**Activity**:
Please return every line below that contains the string "space".
[[ Data supplied, beginning ]]
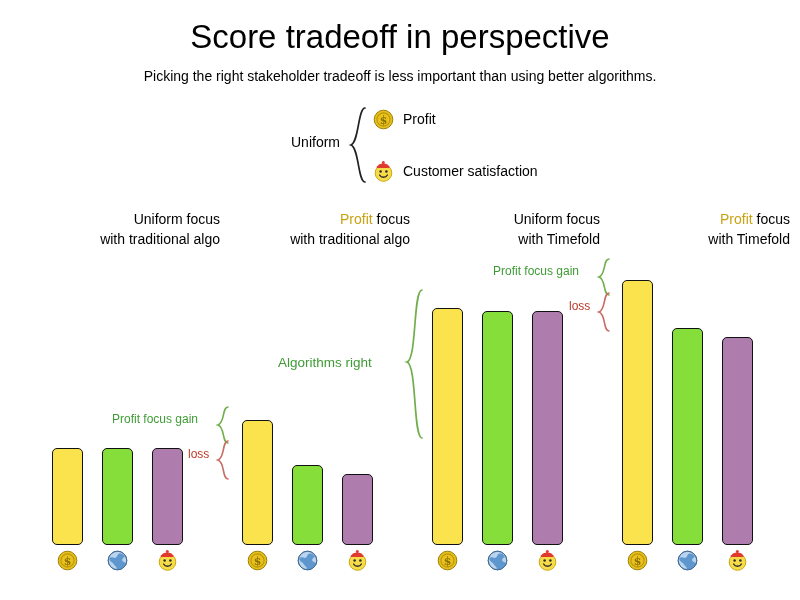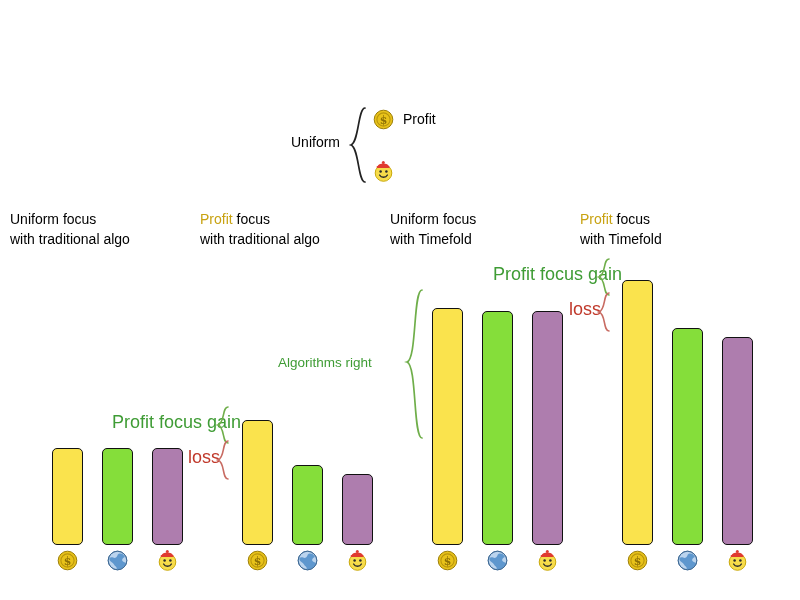--- a/index.html
+++ b/index.html
@@ -32,50 +32,52 @@
   #legend-brace{left:90px;top:2px;width:24px;height:78px;}
   .legend-row{position:absolute;left:118px;height:26px;display:flex;align-items:center;gap:9px;}
   .legend-row .lbl{font-size:14px;color:#000;white-space:nowrap;}
 
   
   .ico{width:21px;height:21px;position:relative;flex:0 0 auto;}
   .ico svg{display:block;width:21px;height:21px;}
 
   
   .grp-head{
-    text-align:left;font-size:14px;color:#000;line-height:20px;
+    text-align:right;font-size:14px;color:#000;line-height:20px;
     width:210px;
   }
   .profit-word{color:#C8A211;}
 
   
   .bar{
     position:absolute;width:31px;
     border:1.6px solid #111;
     border-radius:5px;
     box-sizing:border-box;
   }
   .bar.profit{background:#FAE34D;}
   .bar.ecology{background:#85DE3A;}
   .bar.customer{background:#AE7DAE;}
 
   .bar-icon{position:absolute;width:21px;height:21px;}
 
   
-  .ann-text{position:absolute;font-size:18px;white-space:nowrap;}
+  .ann-text{position:absolute;font-size:12px;white-space:nowrap;}
   .ann-gain{color:#3F9C35;}
   .ann-loss{color:#C0392B;}
   .ann-algo{color:#3F9C35;font-size:13.5px;}
   .brace{position:absolute;}
 </style>
 </head>
 <body>
 
 <div id="stage">
 
+  <div class="abs" id="title">Score tradeoff in perspective</div>
+  <div class="abs" id="subtitle">Picking the right stakeholder tradeoff is less important than using better algorithms.</div>
 
   <div class="abs" id="legend">
     <div class="abs" id="legend-label">Uniform</div>
 
     <div class="abs" id="legend-brace">
       <svg viewBox="0 0 24 78" width="24" height="78">
         <path d="M20 2 C13 2 14 36 6 39 C14 42 13 76 20 76" fill="none" stroke="#222" stroke-width="1.7" stroke-linecap="round"></path>
       </svg>
     </div>
 
@@ -96,20 +98,21 @@
         <svg viewBox="0 0 21 21">
           <circle cx="10.5" cy="12" r="8.3" fill="#F7DC4A" stroke="#c9a90a" stroke-width="1"></circle>
           <path d="M4.5 5.5 C5 1.5 15.5 1.5 16 5.5 Z" fill="#E03A2F"></path>
           <rect x="3.6" y="5" width="13" height="1.9" rx="0.9" fill="#E03A2F"></rect>
           <circle cx="10.3" cy="1.6" r="1.5" fill="#E03A2F"></circle>
           <circle cx="7.6" cy="10.5" r="1.25" fill="#2b2b2b"></circle>
           <circle cx="13.4" cy="10.5" r="1.25" fill="#2b2b2b"></circle>
           <path d="M6.6 14 C8.2 17 12.8 17 14.4 14" fill="none" stroke="#2b2b2b" stroke-width="1.4" stroke-linecap="round"></path>
         </svg>
       </span>
+      <span class="lbl">Customer satisfaction</span>
     </div>
   </div>
 
   <div class="abs grp-head" style="left:10px;top:209px;">
     <div><span>Uniform</span><span class="profit-word"></span><span> focus</span></div>
     <div>with traditional algo</div>
   </div>
 
   <div class="abs grp-head" style="left:200px;top:209px;">
     <div><span></span><span class="profit-word">Profit</span><span> focus</span></div>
[[ Data supplied, end ]]
**Output**:
   .legend-row .lbl{font-size:14px;color:#000;white-space:nowrap;}
-  .ann-text{position:absolute;font-size:18px;white-space:nowrap;}
+  .ann-text{position:absolute;font-size:12px;white-space:nowrap;}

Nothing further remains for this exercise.